Content revision data
------------------------------------------------------------

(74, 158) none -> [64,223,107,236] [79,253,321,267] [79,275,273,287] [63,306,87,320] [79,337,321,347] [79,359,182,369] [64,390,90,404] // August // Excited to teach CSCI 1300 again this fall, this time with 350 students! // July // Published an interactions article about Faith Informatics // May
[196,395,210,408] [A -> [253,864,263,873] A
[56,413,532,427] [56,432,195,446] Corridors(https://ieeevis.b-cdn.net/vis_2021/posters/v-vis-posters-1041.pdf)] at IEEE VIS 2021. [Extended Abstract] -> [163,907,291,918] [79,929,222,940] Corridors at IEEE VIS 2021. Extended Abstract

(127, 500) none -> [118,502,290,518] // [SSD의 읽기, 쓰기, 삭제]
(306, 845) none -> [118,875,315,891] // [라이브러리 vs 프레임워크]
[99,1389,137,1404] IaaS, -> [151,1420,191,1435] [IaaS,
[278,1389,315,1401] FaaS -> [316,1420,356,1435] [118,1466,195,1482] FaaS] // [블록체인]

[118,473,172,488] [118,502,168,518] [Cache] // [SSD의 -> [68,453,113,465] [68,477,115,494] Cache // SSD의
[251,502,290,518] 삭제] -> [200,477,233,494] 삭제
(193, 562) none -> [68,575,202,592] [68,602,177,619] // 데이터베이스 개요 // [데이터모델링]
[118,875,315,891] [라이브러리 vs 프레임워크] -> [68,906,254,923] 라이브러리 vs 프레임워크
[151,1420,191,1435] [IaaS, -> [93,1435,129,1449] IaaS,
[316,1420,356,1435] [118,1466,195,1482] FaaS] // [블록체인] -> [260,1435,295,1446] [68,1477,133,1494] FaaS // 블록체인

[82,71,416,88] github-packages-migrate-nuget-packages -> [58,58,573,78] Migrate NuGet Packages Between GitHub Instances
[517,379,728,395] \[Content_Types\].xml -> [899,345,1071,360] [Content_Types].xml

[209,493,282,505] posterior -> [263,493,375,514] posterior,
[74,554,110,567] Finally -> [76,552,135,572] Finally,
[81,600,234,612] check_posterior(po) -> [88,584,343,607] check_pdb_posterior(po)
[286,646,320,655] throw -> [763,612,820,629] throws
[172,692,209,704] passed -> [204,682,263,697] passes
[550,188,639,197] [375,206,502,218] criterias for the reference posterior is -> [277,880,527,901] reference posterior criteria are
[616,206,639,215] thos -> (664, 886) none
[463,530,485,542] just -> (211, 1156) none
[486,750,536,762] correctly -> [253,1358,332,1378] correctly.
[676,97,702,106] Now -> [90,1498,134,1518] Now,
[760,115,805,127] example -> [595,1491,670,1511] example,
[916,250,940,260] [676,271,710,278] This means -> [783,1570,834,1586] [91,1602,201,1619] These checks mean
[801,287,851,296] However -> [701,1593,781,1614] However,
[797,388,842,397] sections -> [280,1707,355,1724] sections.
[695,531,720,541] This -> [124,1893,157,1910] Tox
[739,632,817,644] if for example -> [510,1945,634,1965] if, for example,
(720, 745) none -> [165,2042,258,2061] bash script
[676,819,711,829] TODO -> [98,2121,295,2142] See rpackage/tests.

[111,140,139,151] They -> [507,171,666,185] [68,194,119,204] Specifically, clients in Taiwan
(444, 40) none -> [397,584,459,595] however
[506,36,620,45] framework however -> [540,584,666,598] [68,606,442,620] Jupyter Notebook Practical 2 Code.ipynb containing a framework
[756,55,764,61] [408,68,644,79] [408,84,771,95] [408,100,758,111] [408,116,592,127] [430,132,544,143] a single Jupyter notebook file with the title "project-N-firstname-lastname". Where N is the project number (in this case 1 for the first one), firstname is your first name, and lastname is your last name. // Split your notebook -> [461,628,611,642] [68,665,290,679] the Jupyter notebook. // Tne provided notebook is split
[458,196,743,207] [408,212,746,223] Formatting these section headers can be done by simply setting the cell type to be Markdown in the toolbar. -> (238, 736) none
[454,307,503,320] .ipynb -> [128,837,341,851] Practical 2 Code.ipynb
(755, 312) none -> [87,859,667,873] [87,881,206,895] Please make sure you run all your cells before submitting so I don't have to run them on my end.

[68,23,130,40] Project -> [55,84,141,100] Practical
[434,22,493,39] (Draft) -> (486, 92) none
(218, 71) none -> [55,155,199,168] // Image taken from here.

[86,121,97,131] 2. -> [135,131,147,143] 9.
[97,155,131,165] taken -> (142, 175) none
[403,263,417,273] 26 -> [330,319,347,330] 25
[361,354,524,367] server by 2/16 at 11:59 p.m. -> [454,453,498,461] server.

------------------------------------------------------------

TASK GOAL → Copy out every line above where "블록체인" is present.

SOLUTION TO THIS TASK →
[278,1389,315,1401] FaaS -> [316,1420,356,1435] [118,1466,195,1482] FaaS] // [블록체인]
[316,1420,356,1435] [118,1466,195,1482] FaaS] // [블록체인] -> [260,1435,295,1446] [68,1477,133,1494] FaaS // 블록체인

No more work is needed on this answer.